Authors: We concur that J(K) is non-convex in K because the Lyapunov solution depends quadratically on the gain, so projected gradient flow is guaranteed only to reach a stationary point that need not be globally optimal inside the polytope. The manuscript contains no analysis ruling out multiple stationary points with substantially different costs and no built-in mechanisms such as multi-start. In the revised manuscript we will add a paragraph discussing the non-convexity of the objective and the possibility of distinct stationary values. We will also recommend and illustrate the practical use of multiple random initializations inside the polytope (feasible because the set is convex and compact), followed by selection of the lowest-cost stationary point obtained. revision: yes
Circularity Check
No circularity; derivation self-contained on standard LTI/LQR primitives
full rationale
The paper derives properties of the passivating gain set directly from LTI dynamics and passivity definitions, then proposes an inner polytope approximation followed by projected gradient flow on the standard LQR cost.
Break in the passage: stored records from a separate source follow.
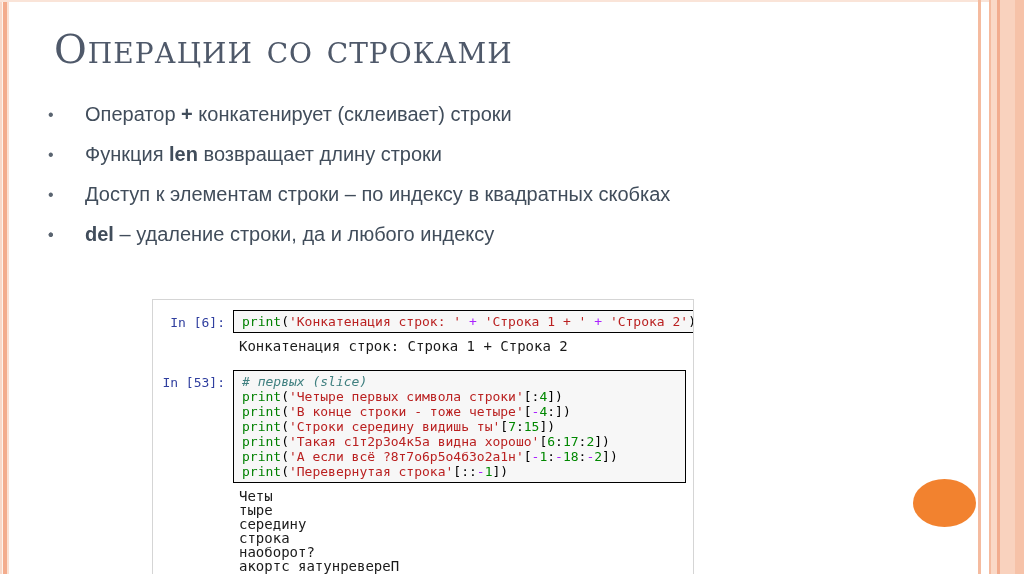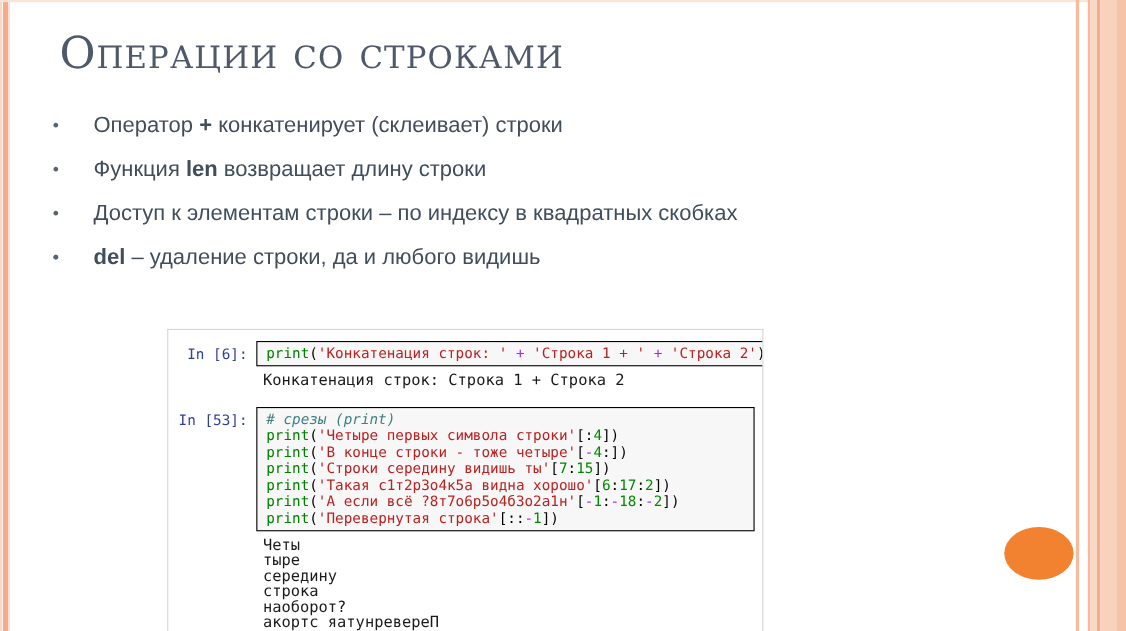--- a/index.html
+++ b/index.html
@@ -60,7 +60,7 @@
       <li class="bullet-item"><span class="bullet-dot">•</span><span class="bullet-text"><span>Функция </span><span class="b">len</span><span> возвращает длину строки</span></span></li>
       <li class="bullet-item"><span class="bullet-dot">•</span><span class="bullet-text"><span>Доступ к элементам строки – по индексу в квадратных скобках</span></span></li>
       <li class="bullet-item"><span class="bullet-dot">•</span></li>
-      <li class="bullet-item"><span class="bullet-dot">•</span><span class="bullet-text"><span class="b">del</span><span> – удаление строки, да и любого видишь</span></span></li>
+      <li class="bullet-item"><span class="bullet-dot">•</span><span class="bullet-text"><span class="b">del</span><span> – удаление строки, да и любого индексу</span></span></li>
     </ul>
 
   <div class="nb">

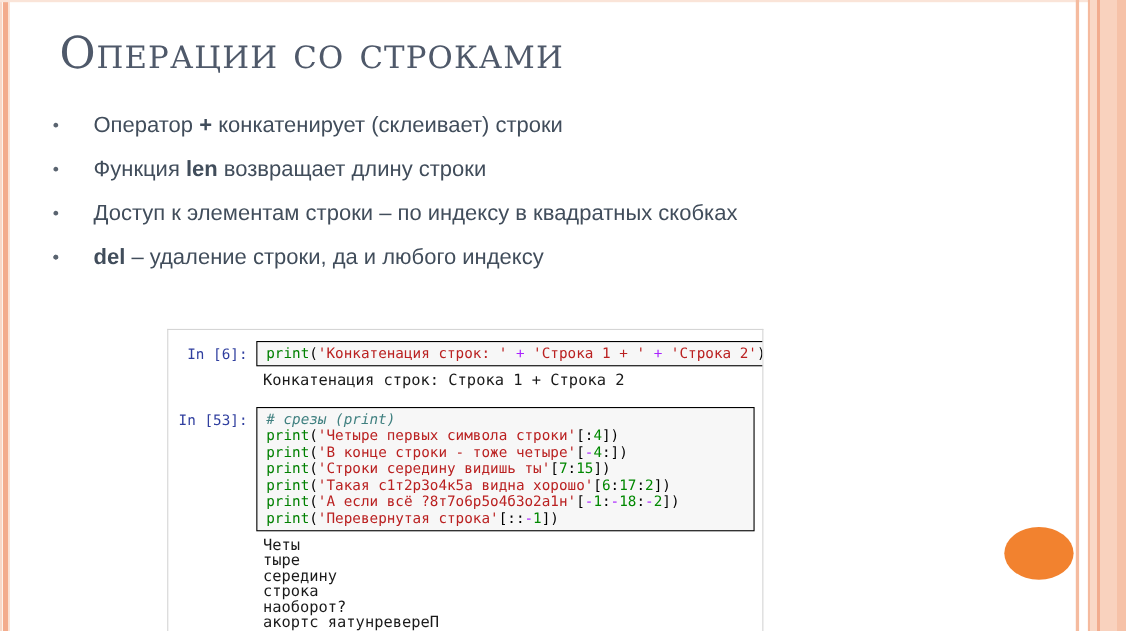--- a/index.html
+++ b/index.html
@@ -74,7 +74,7 @@
       <div class="nb-row">
         <div class="nb-prompt">In [53]:</div>
         <div class="nb-input">
-          <div class="code-line"><span class="tok-cmt"># срезы (print)</span></div>
+          <div class="code-line"><span class="tok-cmt"># первых (slice)</span></div>
           <div class="code-line"><span class="tok-kw">print</span><span class="tok-pln">(</span><span class="tok-str">'Четыре первых символа строки'</span><span class="tok-pln">[:</span><span class="tok-num">4</span><span class="tok-pln">])</span></div>
           <div class="code-line"><span class="tok-kw">print</span><span class="tok-pln">(</span><span class="tok-str">'В конце строки - тоже четыре'</span><span class="tok-pln">[</span><span class="tok-op">-</span><span class="tok-num">4</span><span class="tok-pln">:])</span></div>
           <div class="code-line"><span class="tok-kw">print</span><span class="tok-pln">(</span><span class="tok-str">'Строки середину видишь ты'</span><span class="tok-pln">[</span><span class="tok-num">7</span><span class="tok-pln">:</span><span class="tok-num">15</span><span class="tok-pln">])</span></div>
No equation or claim reduces to a self-definition, a fitted input relabeled as prediction, or a load-bearing self-citation chain. The central method rests on convex optimization primitives and the known nonconvexity of the feasible set, without any quantity being defined circularly in terms of its own output or a prior result by the same authors that itself lacks independent verification.
Axiom & Free-Parameter Ledger
axioms (1)
- domain assumption The closed-loop system is linear time-invariant and the passivity and LQR cost are defined via standard quadratic forms and storage functions.